INSTRUCTIONS FOR THE TASK — Give again, word for word, every line in the entries below from the line with "(102, 195) none" up to and including the line with "[40,91,75,102] Small -> (216, 77) none", and no other line.

RECORDS SHOWN —

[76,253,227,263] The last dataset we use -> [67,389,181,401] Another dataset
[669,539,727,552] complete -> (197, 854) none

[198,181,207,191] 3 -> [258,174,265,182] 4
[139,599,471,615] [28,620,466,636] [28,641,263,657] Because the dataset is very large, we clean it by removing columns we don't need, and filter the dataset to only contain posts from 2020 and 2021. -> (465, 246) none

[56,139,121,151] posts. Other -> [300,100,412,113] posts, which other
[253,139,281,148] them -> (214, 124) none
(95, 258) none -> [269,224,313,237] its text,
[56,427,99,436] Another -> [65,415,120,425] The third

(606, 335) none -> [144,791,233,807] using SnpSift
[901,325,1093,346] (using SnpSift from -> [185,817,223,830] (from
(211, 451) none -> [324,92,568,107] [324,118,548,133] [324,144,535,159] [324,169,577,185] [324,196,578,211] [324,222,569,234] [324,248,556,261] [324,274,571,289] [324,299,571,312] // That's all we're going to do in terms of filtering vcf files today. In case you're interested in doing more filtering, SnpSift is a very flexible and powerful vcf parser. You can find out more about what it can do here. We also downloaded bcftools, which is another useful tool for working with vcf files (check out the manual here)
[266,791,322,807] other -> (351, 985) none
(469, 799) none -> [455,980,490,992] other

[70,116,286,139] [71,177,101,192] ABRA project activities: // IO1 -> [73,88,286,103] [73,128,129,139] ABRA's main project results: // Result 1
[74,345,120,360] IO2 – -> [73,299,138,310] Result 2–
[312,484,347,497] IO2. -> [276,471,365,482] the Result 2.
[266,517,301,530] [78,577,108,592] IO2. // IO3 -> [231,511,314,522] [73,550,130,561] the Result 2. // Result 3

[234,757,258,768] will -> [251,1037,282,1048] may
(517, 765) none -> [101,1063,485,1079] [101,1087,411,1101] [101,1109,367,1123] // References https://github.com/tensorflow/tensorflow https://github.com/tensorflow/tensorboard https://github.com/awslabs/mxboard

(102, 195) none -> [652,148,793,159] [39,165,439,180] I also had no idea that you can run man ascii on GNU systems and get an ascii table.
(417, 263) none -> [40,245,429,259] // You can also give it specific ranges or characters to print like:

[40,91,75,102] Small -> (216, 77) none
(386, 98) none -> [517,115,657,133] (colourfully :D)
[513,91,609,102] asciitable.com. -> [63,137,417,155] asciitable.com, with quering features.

REPLY —
(102, 195) none -> [652,148,793,159] [39,165,439,180] I also had no idea that you can run man ascii on GNU systems and get an ascii table.
(417, 263) none -> [40,245,429,259] // You can also give it specific ranges or characters to print like:

[40,91,75,102] Small -> (216, 77) none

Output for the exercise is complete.